The presence of Gamble and their familiarity of him was also a strong calling card for both players.

“He never lets us slack in practice,” said McCombs, a Staten Island resident who was the starting point guard on the freshman and junior varsity teams at St. Anthony over the past two seasons. “He’s always pushing us. He sees everything too. He’s just a good coach.”

The layers of this team lie beyond those two though – Elijah Mitchell, a Patrick School transfer, is the third starting guard and hit three second quarter 3s for all nine of his points in the win.

Big men Hodari Bazemore and Santiago Delvishaj have been critical inside and on the glass, doing the little things that don’t often get noticed in the box score, Gamble noted.

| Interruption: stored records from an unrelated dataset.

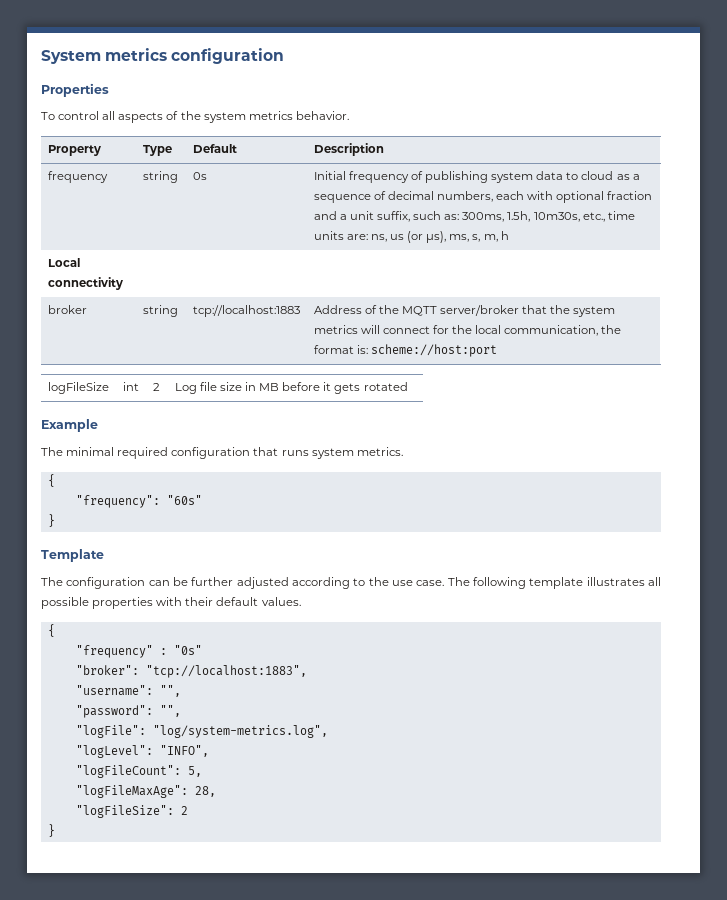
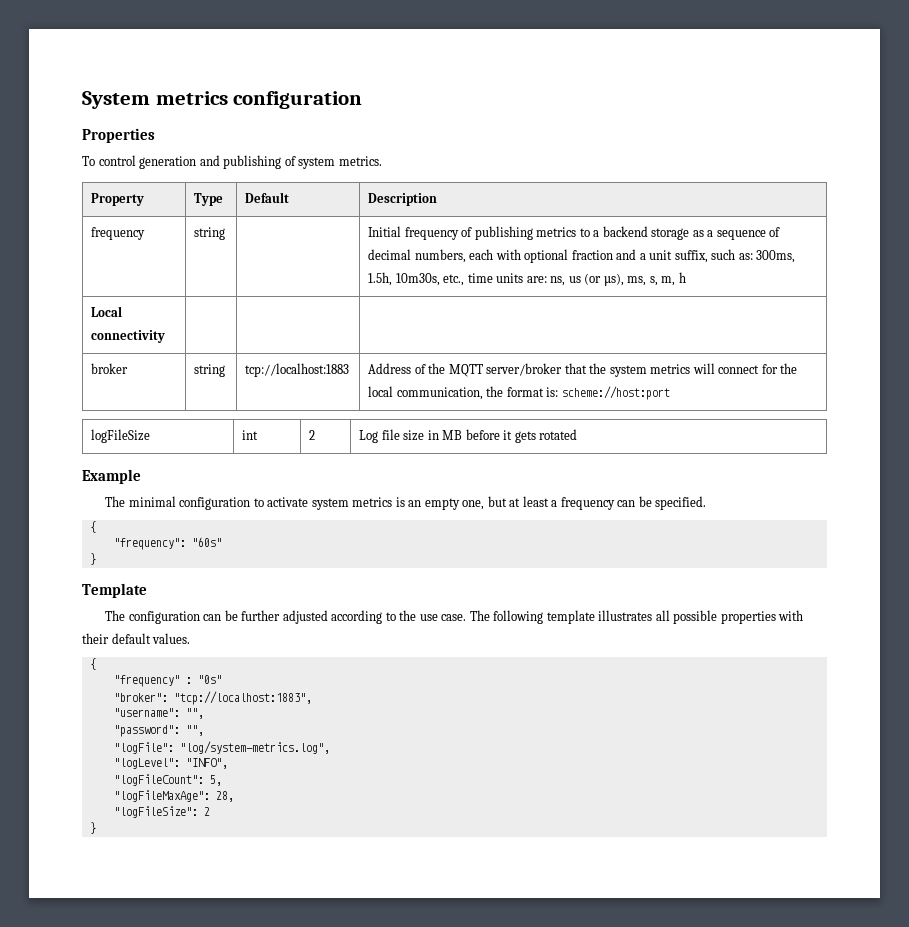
[102,111,349,123] all aspects of the system metrics behavior. -> [139,155,382,169] generation and publishing of system metrics.
[192,172,207,180] 0s -> (226, 233) none
[491,171,614,183] system data to cloud -> [536,226,690,240] metrics to a backend storage
[117,447,403,459] required configuration that runs system metrics. -> [179,496,707,510] configuration to activate system metrics is an empty one, but at least a frequency can be specified.

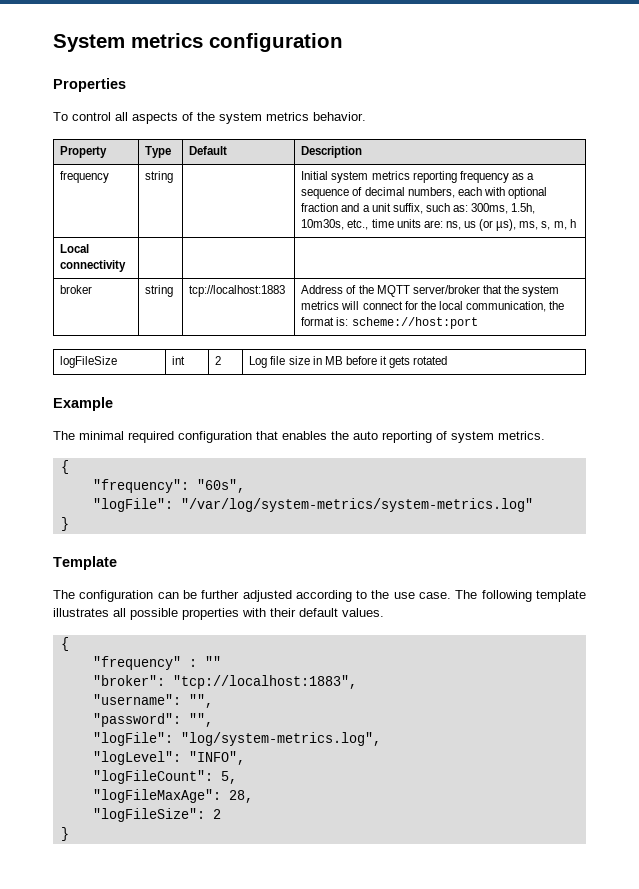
[139,155,382,169] generation and publishing of system metrics. -> [115,112,366,124] all aspects of the system metrics behavior.
[404,226,690,240] frequency of publishing metrics to a backend storage -> [331,171,509,183] system metrics reporting frequency
[179,496,707,510] configuration to activate system metrics is an empty one, but at least a frequency can be specified. -> [128,431,545,443] required configuration that enables the auto reporting of system metrics.
[191,537,222,547] "60s" -> [196,479,245,493] [92,498,533,512] "60s", // "logFile": "/var/log/system-metrics/system-metrics.log"
[197,675,222,684] "0s" -> [204,656,221,667] ""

Ralph Menard and Josh Green, transfers from Elizabeth and Union Catholic, respectively, have been key guards off the bench while Bryan Harris, a Woodbridge transfer who recently became eligible after sitting out the required 30 days for transferring without a change of address, is another dimension for Gamble off the bench as he scored 10 on Friday.

“We pretty much feed off the guards,” Gamble said. “For a high school team, I’ve got some pretty good guards at this level and we pretty much can get after people and pressure them all over the place.”

And 13-0 is a start any coach would love to have, but for Gamble, he hopes it’s just the start of his team’s, and his program’s growth.

“As I said to a lot of coaches, I have a group that I’m not familiar with, they’re not familiar with me, but quickly I kind of adjusted them to a team quickly and we still have a lot of growing to do,” Gamble said. “I don’t want to peak right now, I want to peak in February.”